Ante esta nueva situación, condicionada por la falta de tiempo para cocinar determinados alimentos que requieren una cocción o elaboración prolongada y por las limitaciones económicas para comprarlos, se propone una solución que pasa por adquirir alimentos de temporada, congelar de manera responsable la mayor cantidad de comida posible y aprovechar las sobras.

Los alimentos de temporada, además de condensar más nutrientes y tener más sabor, son también más baratos, una información a tener muy en cuenta para lograr un equilibrio dietético sin dañar en exceso el bolsillo.

Por otro lado, los congeladores disponen ahora de más espacio y se regulan a temperaturas que garantizan el valor nutritivo y la calidad higiénica y sanitaria de los alimentos congelados durante meses. Esta opción permite que la comida no se tire y pueda reutilizarse.

Las sobras de comida se aprovechan, por muy pequeñas que sean, para hacer recetas originales, rápidas y nutritivas (croquetas, empanadillas, canelones, purés … ).

Dos o tres piezas de frutas diarias

Un vaso de zumo equivale a una ración de fruta y es más saludable tomar zumo que no tomar nada de fruta. Estos productos, diluidos en agua y congelados en recipientes adecuados, sirven también para degustar un nutritivo helado de fruta. Por otra parte, la macedonia de fruta fresca, mezclada con fruta en almíbar, ayuda en gran medida a resolver la dificultad de comer fruta a diario.
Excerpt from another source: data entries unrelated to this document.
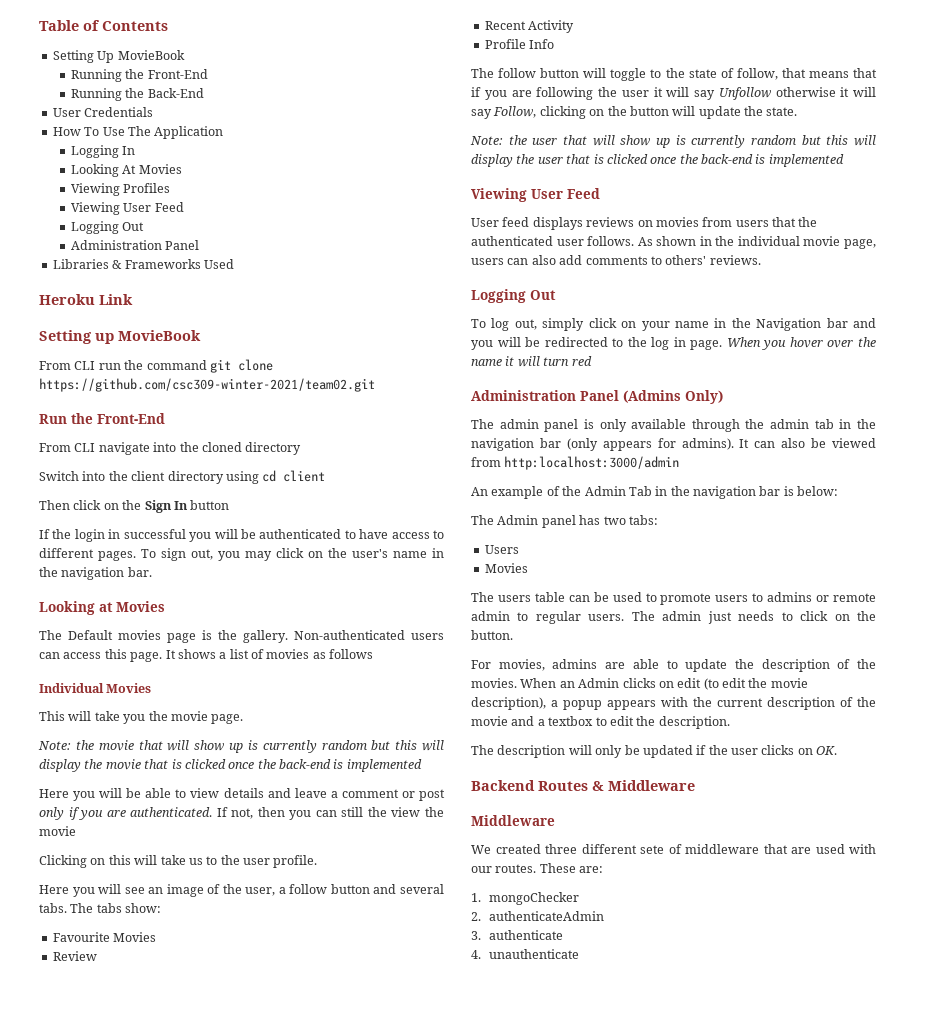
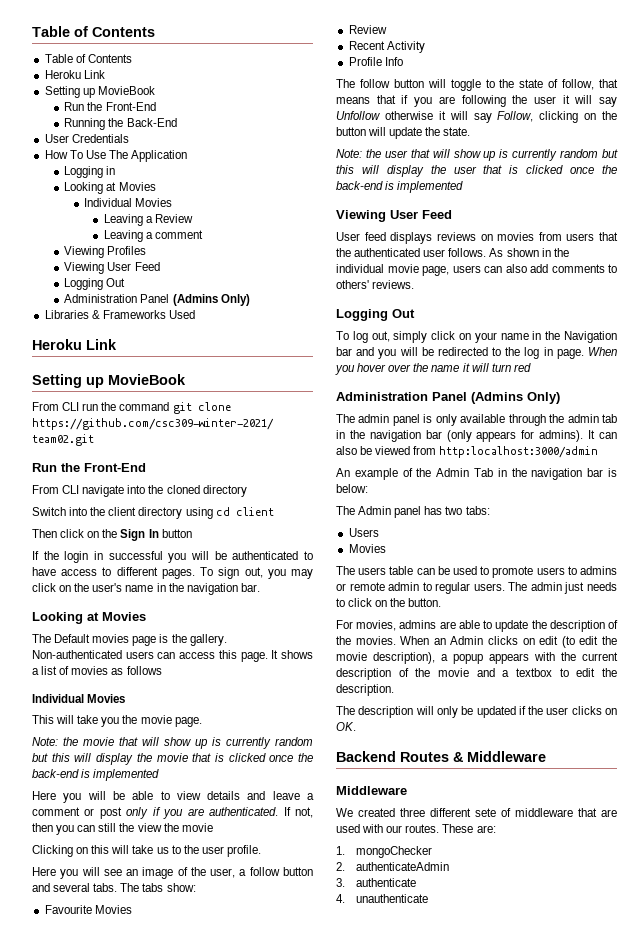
[39,20,168,31] [52,50,185,63] [71,69,123,82] Table of Contents // Setting Up MovieBook // Running -> [32,26,155,37] [44,54,132,63] [44,70,105,79] [44,86,155,98] [64,102,85,111] Table of Contents // Table of Contents // Heroku Link // Setting up MovieBook // Run
[122,146,136,155] [71,164,182,177] In // Looking At Movies -> [106,166,116,175] [64,182,156,194] [83,198,173,207] [103,214,193,226] [103,230,203,242] in // Looking at Movies // Individual Movies // Leaving a Review // Leaving a comment
(200, 245) none -> [172,294,250,306] (Admins Only)

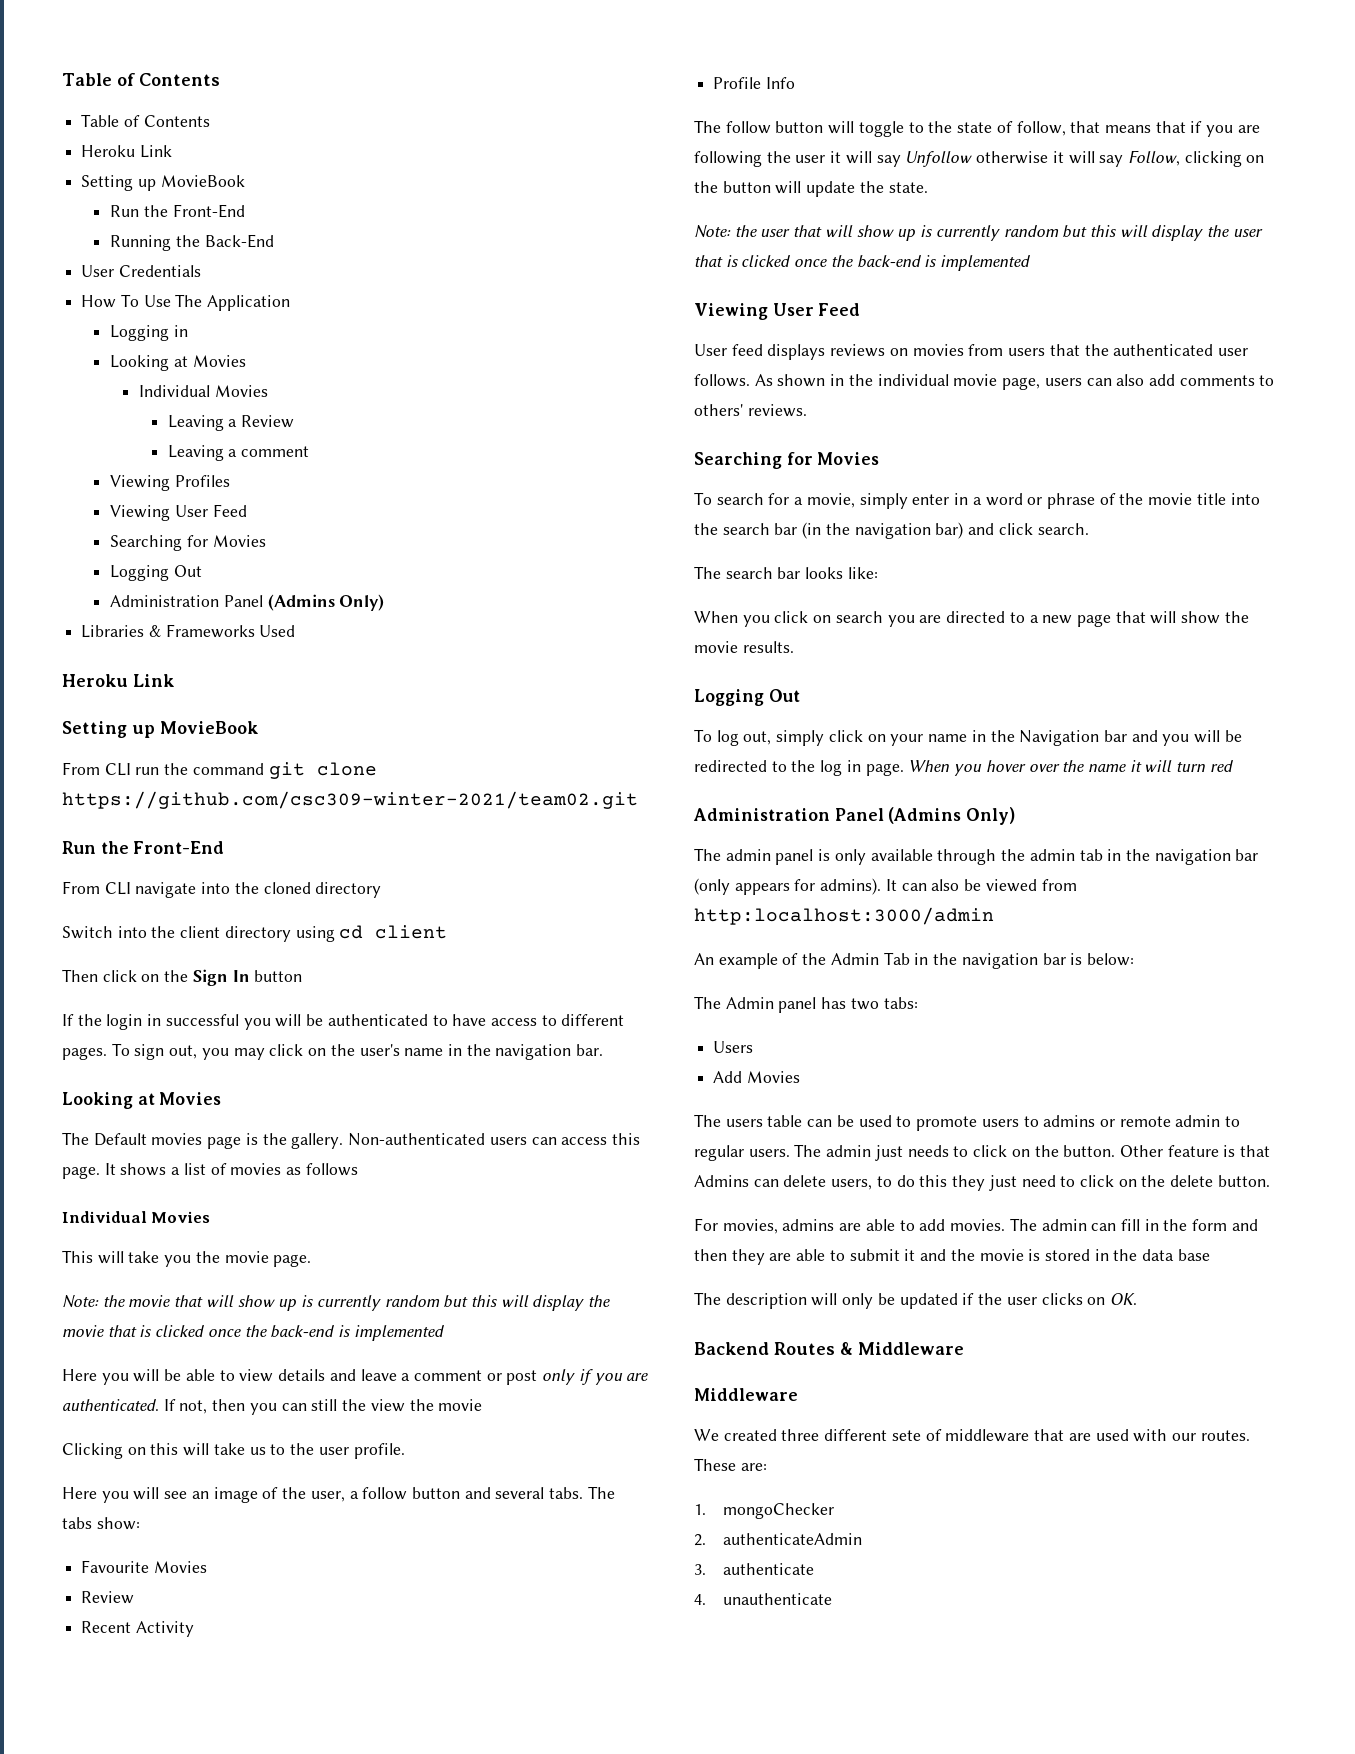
(160, 266) none -> [110,535,266,551] // Searching for Movies
(415, 284) none -> [694,452,880,469] [694,492,1260,509] [694,522,1089,539] [694,566,878,579] [694,611,1249,627] [694,641,794,653] // Searching for Movies // To search for a movie, simply enter in a word or phrase of the movie title into the search bar (in the navigation bar) and click search. // The search bar looks like: // When you click on search you are directed to a new page that will show the movie results.
(379, 532) none -> [713,1071,743,1083] Add
(442, 602) none -> [1119,1145,1271,1157] [694,1175,1270,1191] Other feature is that Admins can delete users, to do this they just need to click on the delete button.
[495,620,618,632] [336,636,617,648] [336,652,618,664] [336,668,617,680] [336,684,394,696] update the description of the movies. When an Admin clicks on edit (to edit the movie description), a popup appears with the current description of the movie and a textbox to edit the description. -> [919,1218,1258,1231] [694,1249,1210,1265] add movies. The admin can fill in the form and then they are able to submit it and the movie is stored in the data base

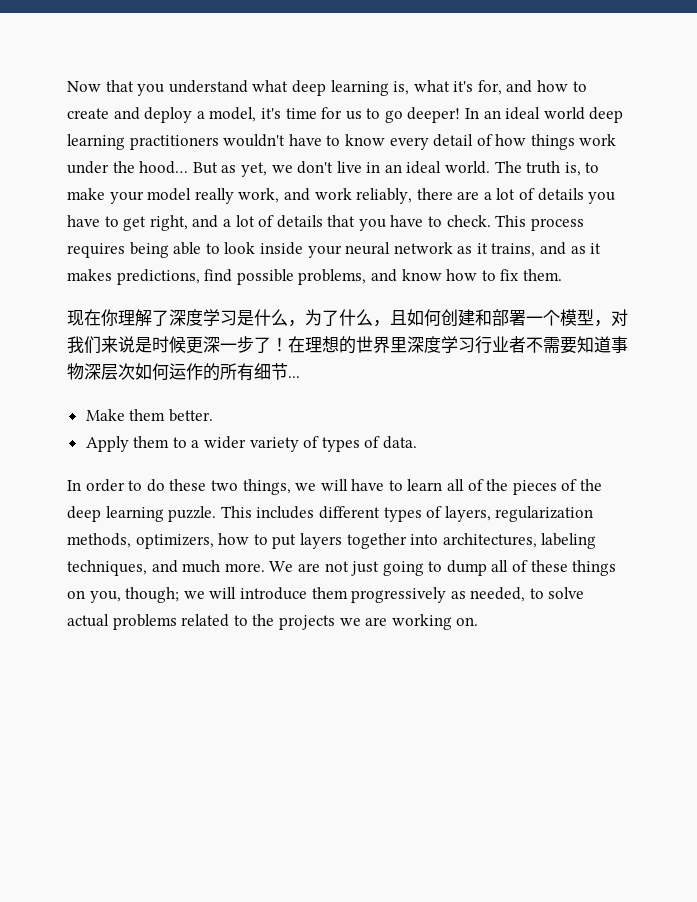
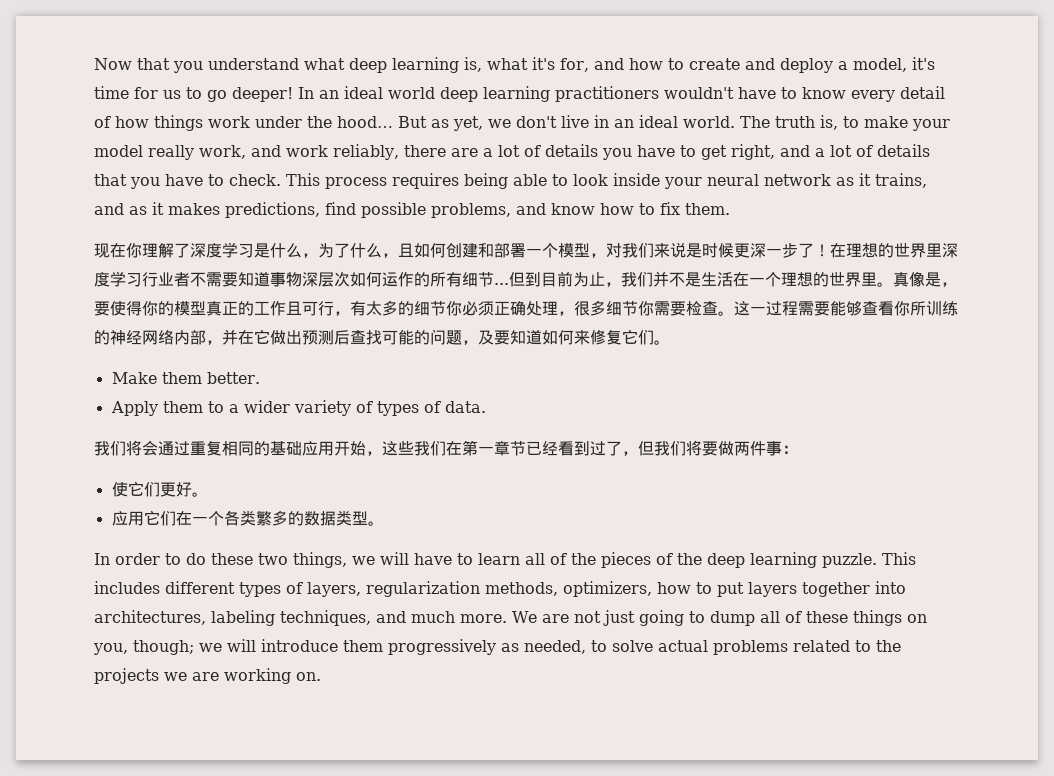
(300, 377) none -> [509,271,957,287] [94,300,958,316] [94,329,670,345] 但到目前为止，我们并不是生活在一个理想的世界里。真像是，要使得你的模型真正的工作且可行，有太多的细节你必须正确处理，很多细节你需要检查。这一过程需要能够查看你所训练的神经网络内部，并在它做出预测后查找可能的问题，及要知道如何来修复它们。
(418, 442) none -> [94,440,798,456] [111,481,208,497] [111,510,384,526] // 我们将会通过重复相同的基础应用开始，这些我们在第一章节已经看到过了，但我们将要做两件事： // 使它们更好。 // 应用它们在一个各类繁多的数据类型。

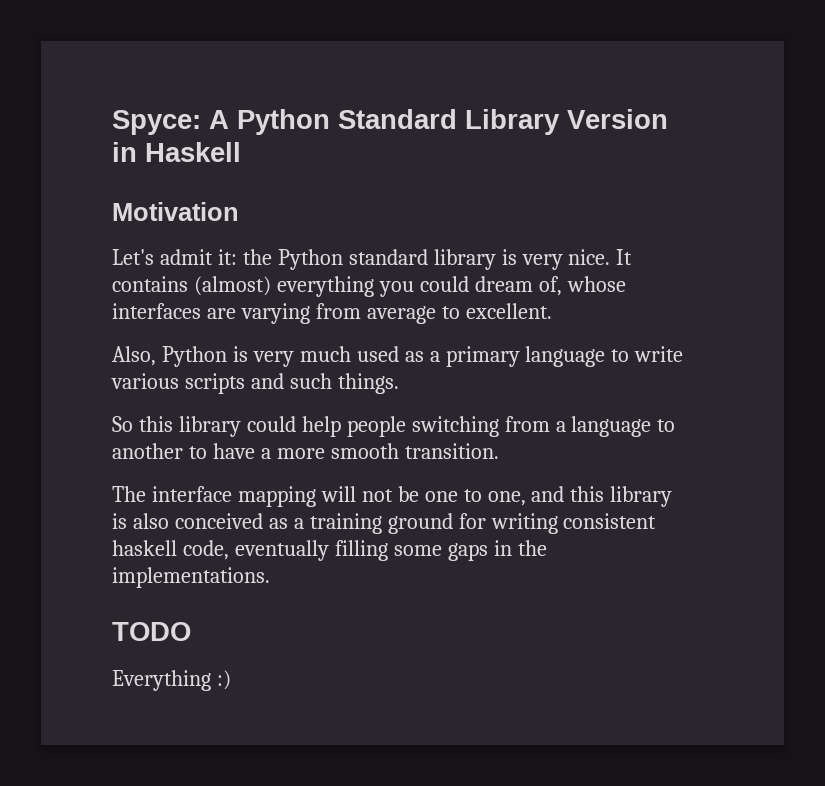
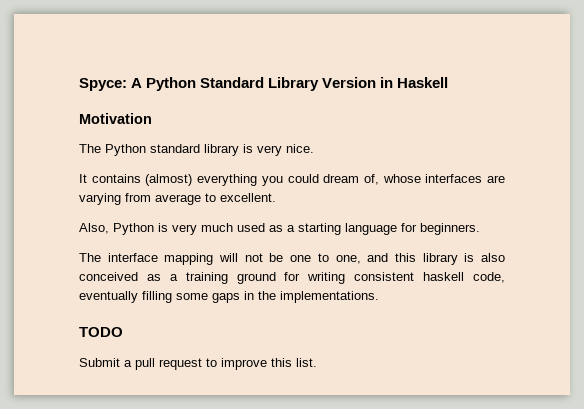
[112,249,272,265] Let's admit it: the -> [79,144,101,153] The
(611, 257) none -> (314, 148) //
[445,346,684,367] [111,373,399,394] [112,416,676,437] [112,443,499,459] primary language to write various scripts and such things. // So this library could help people switching from a language to another to have a more smooth transition. -> [298,223,480,235] starting language for beginners.
[112,670,231,691] Everything :) -> [79,358,317,370] Submit a pull request to improve this list.

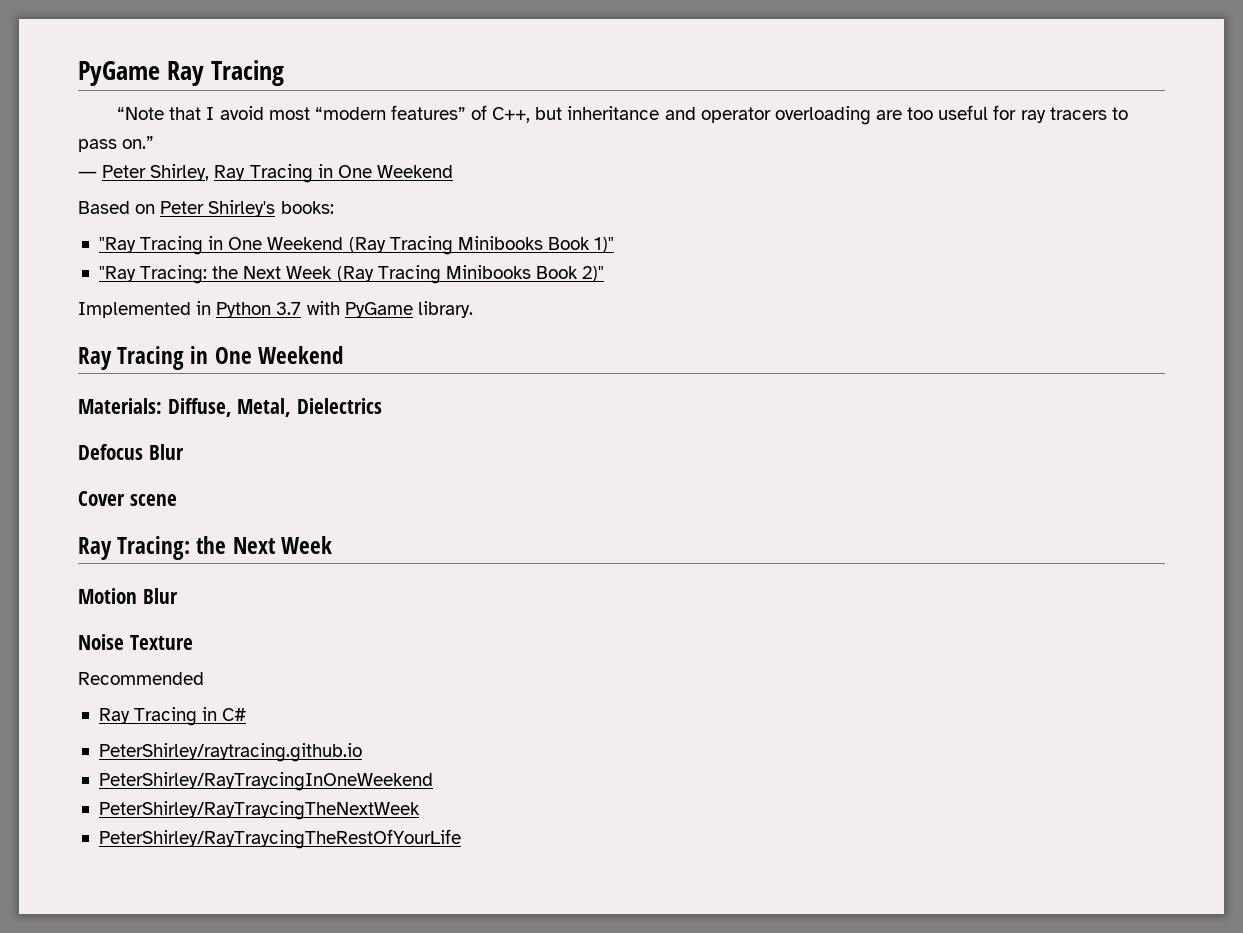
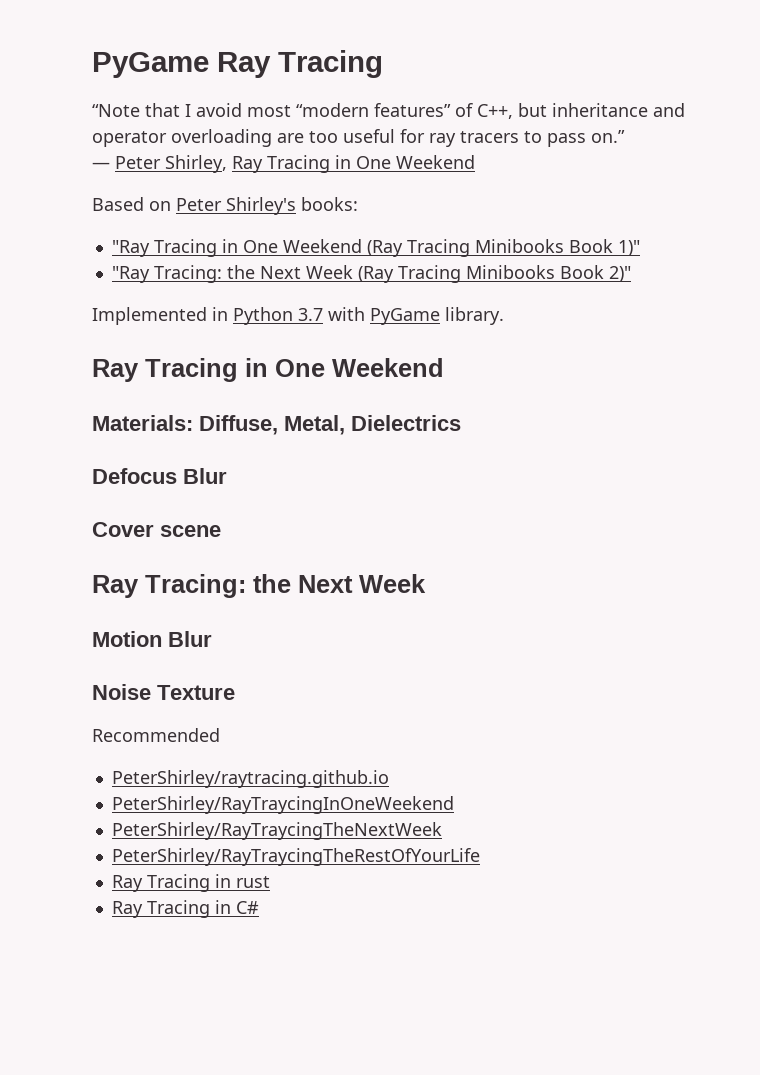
[98,707,247,726] // Ray Tracing in C# -> (220, 735) none
(461, 839) none -> [111,874,270,892] [111,900,259,918] // Ray Tracing in rust // Ray Tracing in C#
La parte aprovechable de la fruta muy madura sirve para hacer compotas, purés de frutas como guarnición de carnes o pescados, o batidos mezclados con yogur o leche.

Verduras a diario

El mejor consejo a seguir en este apartado es la degustación de las hortalizas de cada estación; en invierno y primavera más lechugas, escarolas, endibias y cogollos; y en verano, más ensaladas de tomate, pepino y pimientos con cebolletas frescas. Siempre están disponibles y a un precio asequible las verduras congeladas y las conservas, ya sean latas o frascos, que están cocidas y envasadas sólo con agua y sal.

El pescado

El pescado fresco económico, bien limpio de espinas y tripas, admite la congelación con la garantía de aprovecharlo en los momentos en los que este alimento básico suba de precio. Las conservas de pescado (atún, sardinas, caballa … ) o de marisco (mejillones … ) son una alternativa valiosa para incluir este nutriente en la dieta diaria, ya sea en ensaladas, mezclado con el arroz y la pasta, en rellenos como los pimientos, e incluso en tortilla.